_PROBLEM STATEMENT_:
When you transcribe the data below, reproduce every line exactly and leave each picture out.

+++ DATA TO PROCESS

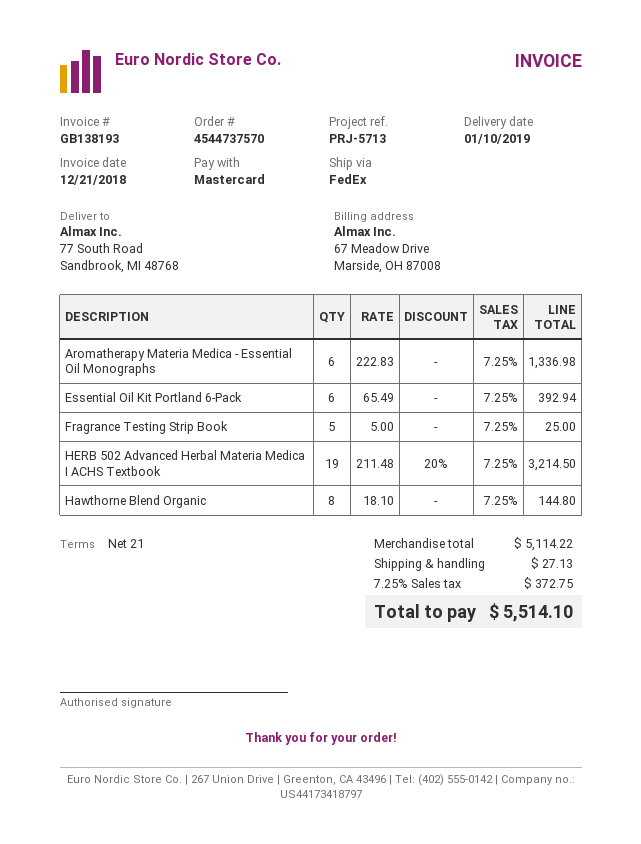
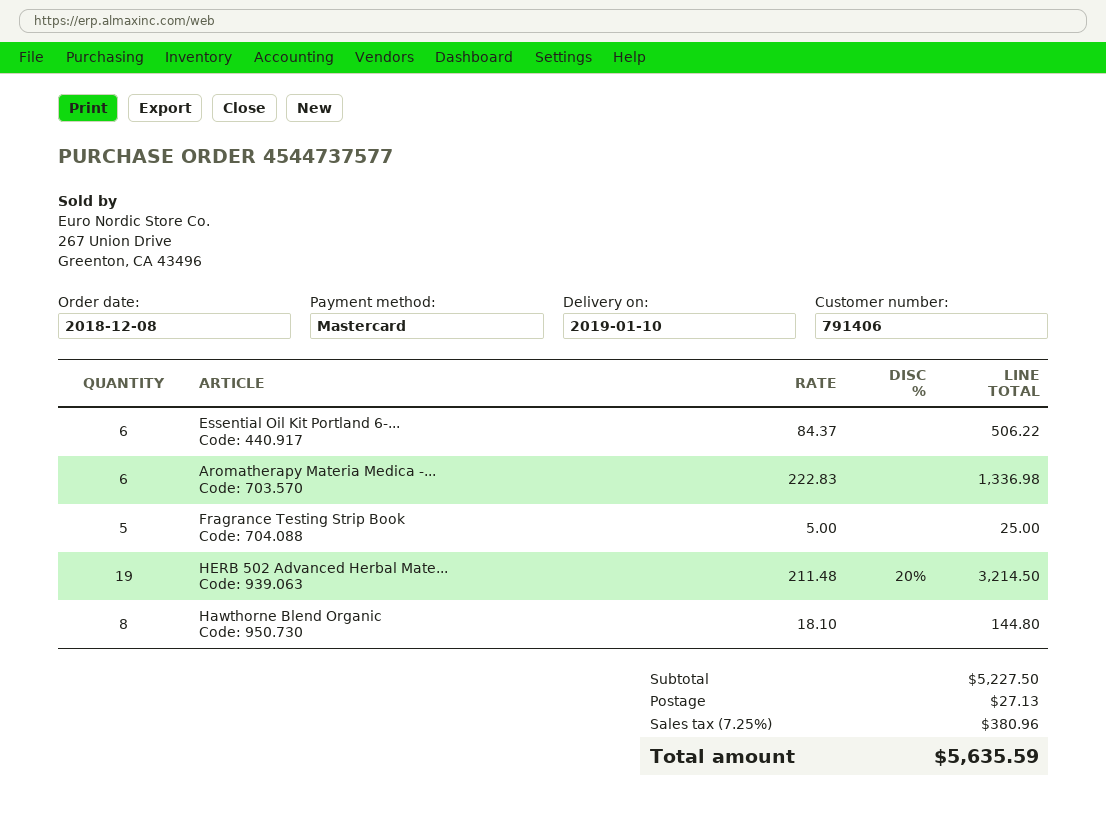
order number: 4544737570 -> 4544737577
Essential Oil Kit Portland 6-Pack: 6 x 65.49 = 392.94 -> 6 x 84.37 = 506.22
subtotal: 5114.22 -> 5227.50
tax: 7.25% = 372.75 -> 7.25% = 380.96
total: 5514.10 -> 5635.59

++++++

_TASK ANSWER_:
order number: 4544737570 -> 4544737577
Essential Oil Kit Portland 6-Pack: 6 x 65.49 = 392.94 -> 6 x 84.37 = 506.22
subtotal: 5114.22 -> 5227.50
tax: 7.25% = 372.75 -> 7.25% = 380.96
total: 5514.10 -> 5635.59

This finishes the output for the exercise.